[Data to process — start]
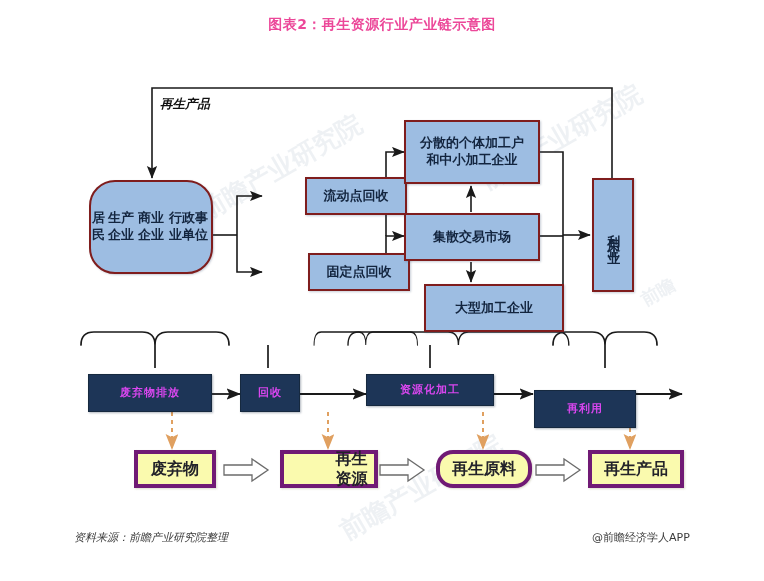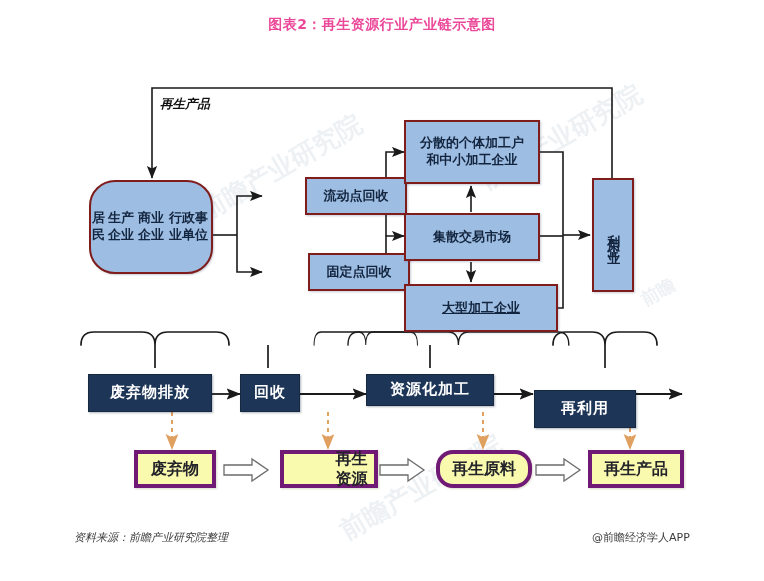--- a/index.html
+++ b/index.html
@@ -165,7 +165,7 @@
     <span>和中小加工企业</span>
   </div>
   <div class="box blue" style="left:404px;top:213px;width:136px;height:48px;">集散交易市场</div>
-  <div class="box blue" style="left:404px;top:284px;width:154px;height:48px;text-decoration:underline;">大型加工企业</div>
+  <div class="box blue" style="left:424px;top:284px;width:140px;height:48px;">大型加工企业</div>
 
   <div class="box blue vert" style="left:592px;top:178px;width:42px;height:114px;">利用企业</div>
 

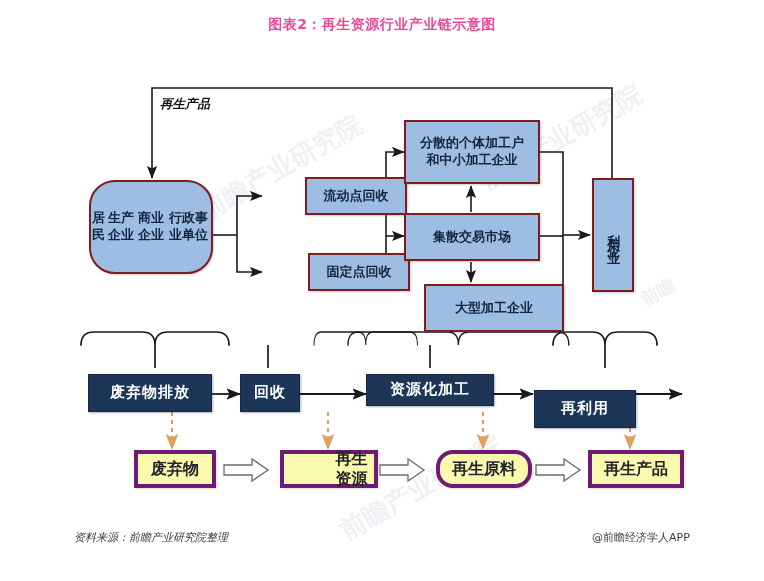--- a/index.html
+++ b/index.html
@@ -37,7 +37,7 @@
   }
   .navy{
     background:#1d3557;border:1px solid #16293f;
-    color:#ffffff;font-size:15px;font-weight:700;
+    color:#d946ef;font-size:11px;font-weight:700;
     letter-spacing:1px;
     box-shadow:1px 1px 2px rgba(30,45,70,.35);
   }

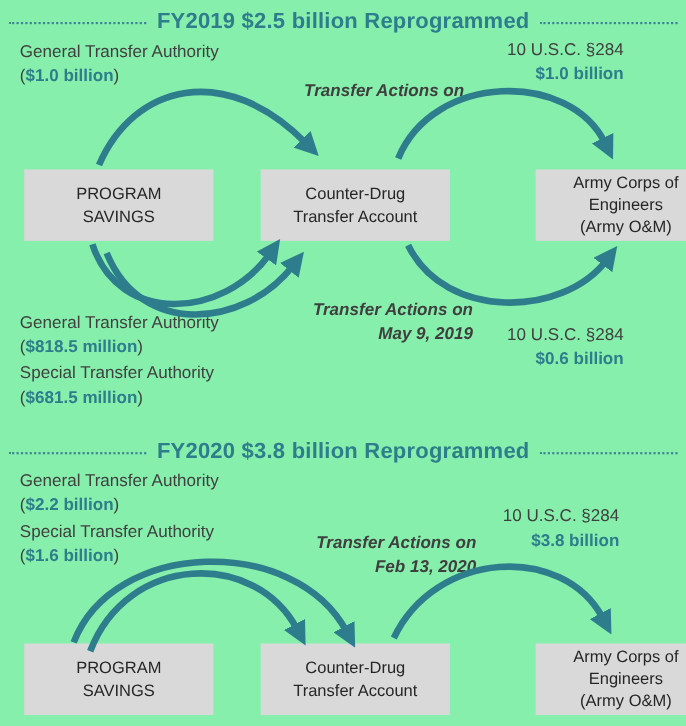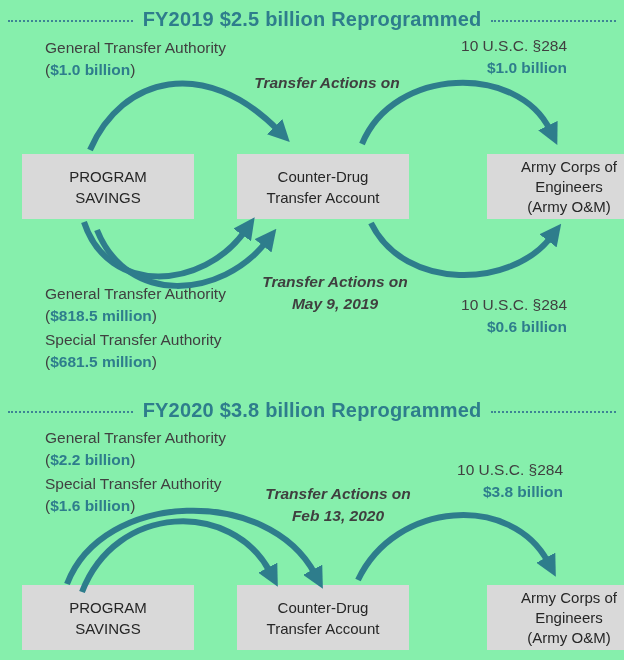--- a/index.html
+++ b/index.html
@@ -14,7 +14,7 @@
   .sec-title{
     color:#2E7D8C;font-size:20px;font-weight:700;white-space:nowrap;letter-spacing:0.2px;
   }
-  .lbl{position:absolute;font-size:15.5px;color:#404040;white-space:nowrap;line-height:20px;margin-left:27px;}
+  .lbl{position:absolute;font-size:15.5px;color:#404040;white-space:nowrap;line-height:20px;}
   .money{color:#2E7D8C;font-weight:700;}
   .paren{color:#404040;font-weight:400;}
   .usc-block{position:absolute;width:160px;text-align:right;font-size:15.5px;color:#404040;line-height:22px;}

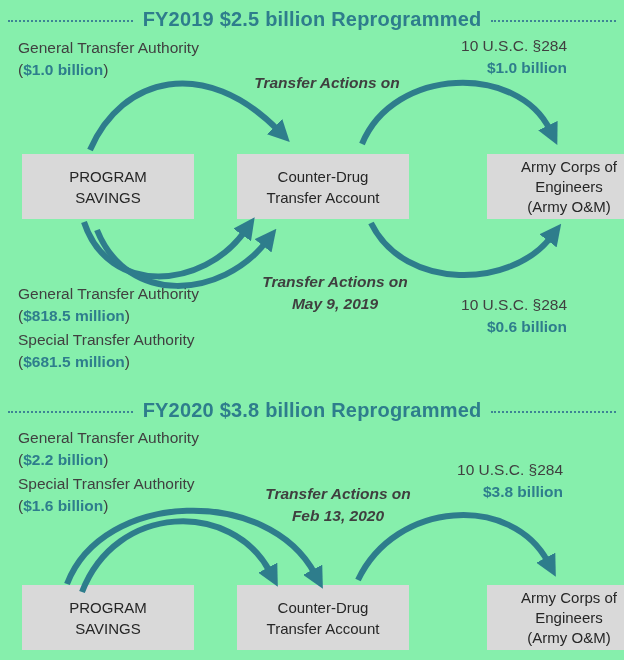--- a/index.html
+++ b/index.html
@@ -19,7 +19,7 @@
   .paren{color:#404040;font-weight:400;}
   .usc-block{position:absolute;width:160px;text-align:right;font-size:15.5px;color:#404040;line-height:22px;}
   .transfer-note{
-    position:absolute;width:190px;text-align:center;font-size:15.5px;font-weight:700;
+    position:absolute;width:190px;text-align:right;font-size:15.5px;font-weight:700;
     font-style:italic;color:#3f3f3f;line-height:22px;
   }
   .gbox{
[Data to process — finish]
A word-for-word copy of all the data, without pictures, is the expected output.

◆ Answer space ◆
--- a/index.html
+++ b/index.html
@@ -165,7 +165,7 @@
     <span>和中小加工企业</span>
   </div>
   <div class="box blue" style="left:404px;top:213px;width:136px;height:48px;">集散交易市场</div>
-  <div class="box blue" style="left:404px;top:284px;width:154px;height:48px;text-decoration:underline;">大型加工企业</div>
+  <div class="box blue" style="left:424px;top:284px;width:140px;height:48px;">大型加工企业</div>
 
   <div class="box blue vert" style="left:592px;top:178px;width:42px;height:114px;">利用企业</div>
 

--- a/index.html
+++ b/index.html
@@ -37,7 +37,7 @@
   }
   .navy{
     background:#1d3557;border:1px solid #16293f;
-    color:#ffffff;font-size:15px;font-weight:700;
+    color:#d946ef;font-size:11px;font-weight:700;
     letter-spacing:1px;
     box-shadow:1px 1px 2px rgba(30,45,70,.35);
   }

--- a/index.html
+++ b/index.html
@@ -14,7 +14,7 @@
   .sec-title{
     color:#2E7D8C;font-size:20px;font-weight:700;white-space:nowrap;letter-spacing:0.2px;
   }
-  .lbl{position:absolute;font-size:15.5px;color:#404040;white-space:nowrap;line-height:20px;margin-left:27px;}
+  .lbl{position:absolute;font-size:15.5px;color:#404040;white-space:nowrap;line-height:20px;}
   .money{color:#2E7D8C;font-weight:700;}
   .paren{color:#404040;font-weight:400;}
   .usc-block{position:absolute;width:160px;text-align:right;font-size:15.5px;color:#404040;line-height:22px;}

--- a/index.html
+++ b/index.html
@@ -19,7 +19,7 @@
   .paren{color:#404040;font-weight:400;}
   .usc-block{position:absolute;width:160px;text-align:right;font-size:15.5px;color:#404040;line-height:22px;}
   .transfer-note{
-    position:absolute;width:190px;text-align:center;font-size:15.5px;font-weight:700;
+    position:absolute;width:190px;text-align:right;font-size:15.5px;font-weight:700;
     font-style:italic;color:#3f3f3f;line-height:22px;
   }
   .gbox{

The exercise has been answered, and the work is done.